I asked myself, where’s the magic in it? The greyness of Ontario’s winter with dirty salt drenched snow, and the feeling that everything is broken; we are prisoners. But, is it merely a mindset like the spiritual gurus tell me in their optimistic Instagram posts? Can I change the way I see it?
Suppose the cloud covered sky, in its magnificent desolation, is as pale as a fresh snowfall and the haze breathes a veil to shield the distant trees in a weighted sigh, and the tired slush that lines the shoulders wears a gown of virgin pearls, their luster yet to be uncovered.
And is drinking champagne at 2pm a bad thing, or a gateway drug to poetic visions?
What about the wrongly condemned prisoner? I wonder if he or she becomes unsure of their innocence while waiting for their conviction to be overturned; the truth after all, is a strangely tentative thread. If all the evidence led them to prison, do they ever wonder if they actually committed the crime in question and do they grapple with their own verity? Is the truth malleable? And how much are we convinced of our own thoughts?
And prisoners in general (not the quarantined ones of 2020/21), but the ones that find themselves, thanks to various poor choices, incarcerated in orange. What makes some pick up a vocation, a book, a dream, and others a myriad of tattoos and the skill of crafting shives? Perhaps it is what they choose to see.
For someone like me, struggling with loss at this time, what I look at during the day shapes and molds everything from my energy, to my mood, and my interactions with others. Memories become a child’s mobile that turns in front of me, constantly shifting in the breeze of emotion. Switching left, then right to show me each angle of what has departed, what I have lost. Therefore, my focus is what I know, and no amount of intellect can change that image.
So, I am following the advice of the gurus and the gentle souls that guide me to a different plateau. I am learning French, and I study each morning, even though there are days when I miss most of the lesson. I am reading the classics, even though the mobile of loss often catches my eye and I become distracted, and am left with blanks in the story line. I am writing sporadically, and finding much solace in exercise.

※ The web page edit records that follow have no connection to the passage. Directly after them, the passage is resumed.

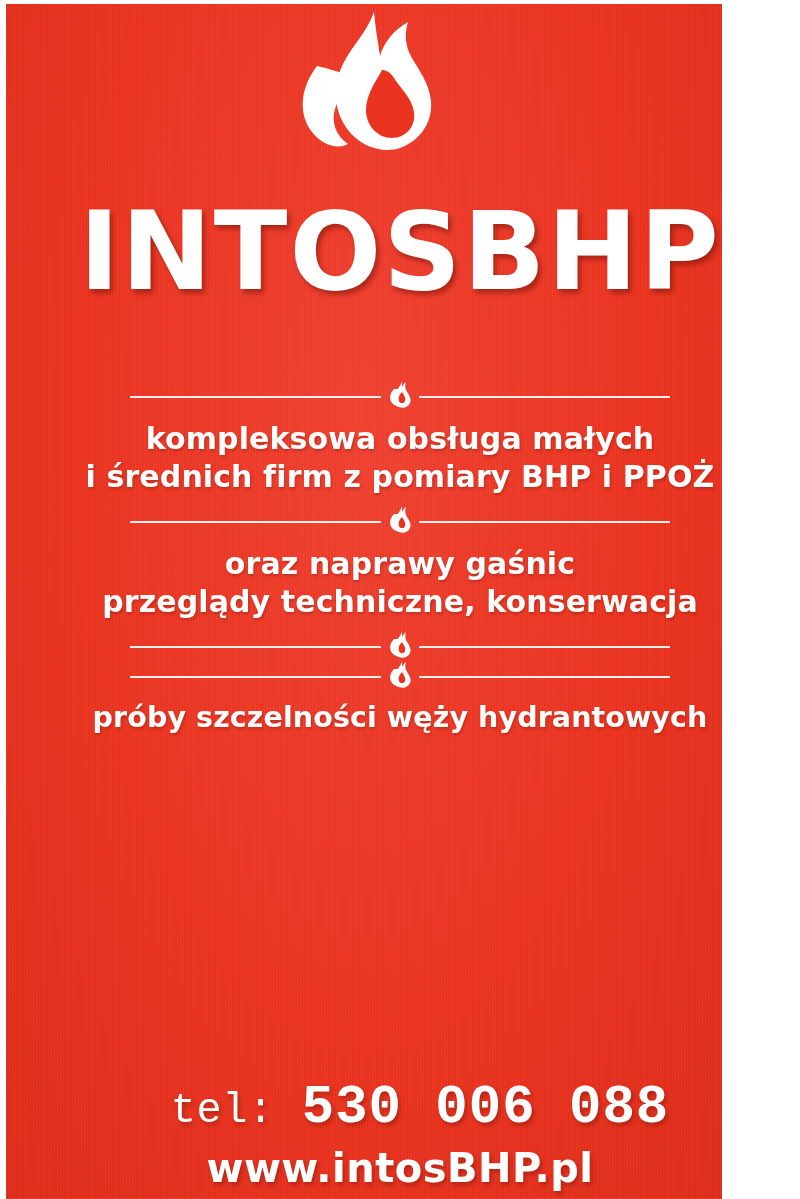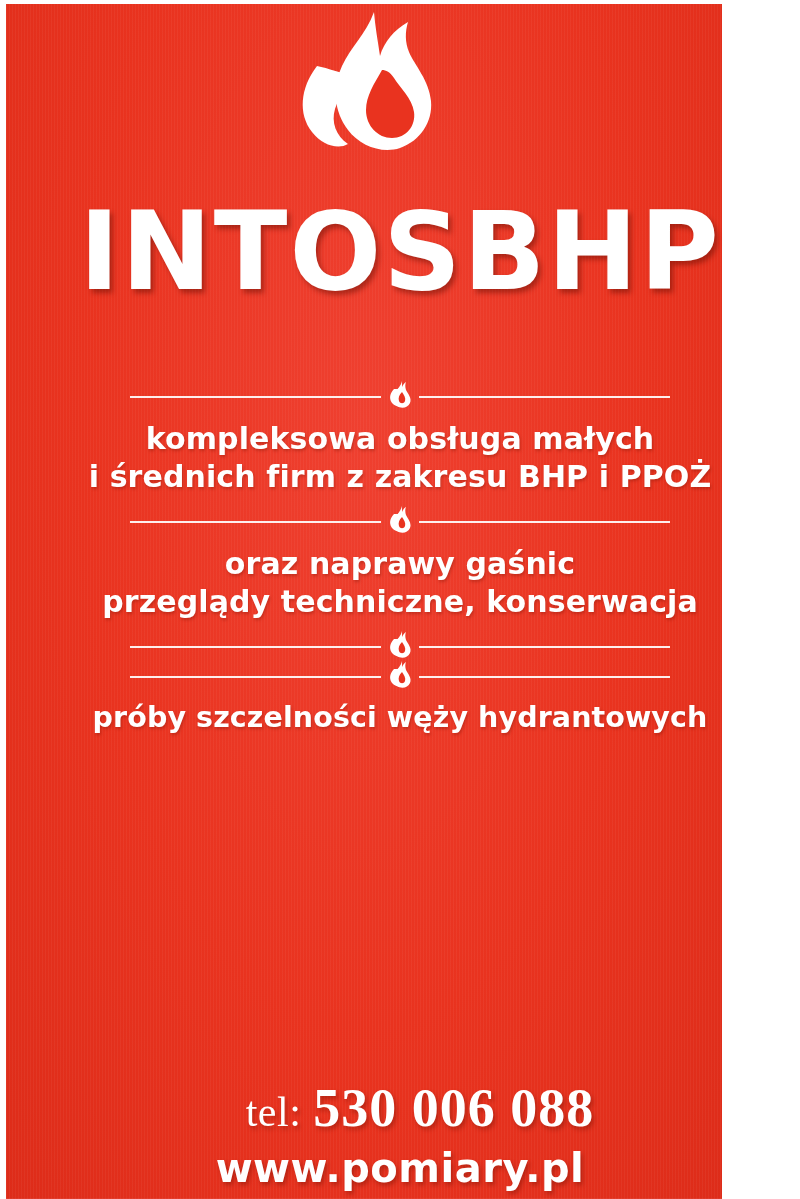--- a/index.html
+++ b/index.html
@@ -123,21 +123,21 @@
   
   .contact {
     position: absolute;
     left: 0;
     bottom: 8px;
     width: 800px;
     text-align: center;
   }
   .phone {
     color: #ffffff;
-    font-family: Liberation Serif, serif;
+    font-family: Liberation Mono, monospace;
     font-size: 46px;
     line-height: 1.05;
     letter-spacing: 0.5px;
     text-shadow: 2px 3px 4px rgba(110, 15, 0, 0.4);
     white-space: nowrap;
     padding-left: 40px;
   }
   .phone .lbl { font-weight: normal; font-size: 42px; }
   .phone .num { font-weight: bold; font-size: 54px; letter-spacing: 1px; }
   .website {
@@ -193,21 +193,21 @@
                    C 18 6, 18 3, 19 1 C 17 2, 16 4, 15 6 Z" fill="#ffffff"></path>
           <path d="M15 11 C 12 14, 11 17, 12 20 C 13 23, 17 23, 18 20
                    C 19 17, 17 14, 15 11 Z" fill="#e9331f"></path>
         </svg>
       </span>
       <span class="rule"></span>
     </div>
 
     <div class="service-text">
       <div>kompleksowa obsługa małych</div>
-      <div>i średnich firm z zakresu BHP i PPOŻ</div>
+      <div>i średnich firm z pomiary BHP i PPOŻ</div>
     </div>
 
     <div class="divider">
       <span class="rule"></span>
       <span class="mini-flame">
         <svg viewBox="0 0 26 28" width="26" height="28" aria-hidden="true">
           <path d="M7 8 C 2 13, 2 19, 6 23 C 9 26, 14 26, 16 24
                    C 12 22, 10 18, 12 14 C 13 11, 15 10, 15 7
                    C 12 8, 9 8, 7 8 Z" fill="#ffffff"></path>
           <path d="M15 0 C 14 5, 10 8, 8 12 C 5 17, 6 22, 10 25
@@ -264,16 +264,16 @@
       <div>próby szczelności węży hydrantowych</div>
     </div>
 
   </div>
 
   <div class="contact">
     <div class="phone">
       <span class="lbl">tel:</span>
       <span class="num">530 006 088</span>
     </div>
-    <div class="website">www.pomiary.pl</div>
+    <div class="website">www.intosBHP.pl</div>
   </div>
 
 </div>
 
 </body></html>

I am becoming the model prisoner, determined to find a way through this isolation and personal loss with something other than a penchant for champagne, or a tear drop tattoo.
The mind is a tricky thing that loves to ruminate on something, anything at all, and for those of us who love to cradle our misfortune like a long-lost love, we must fight the urge to see the bleakness of a January afternoon as anything but a work of art in a limited palate. And mid-afternoon, I am sipping champagne in the French tradition of a breast shaped flute, and ignoring the dirt on my kitchen floor, as the melting snow on my back deck leaves shallow, languid puddles that quiver with hopes to freeze.
How I see reality is up to me, and what I choose to cling to is my choice. Soon, the world will turn to reveal something new and exciting, and we just need to hike up our orange jumpsuits, put on some lipstick, drink a little champagne and remember that above the unending greyness of the sky, the stars, the sun and the moon still reside.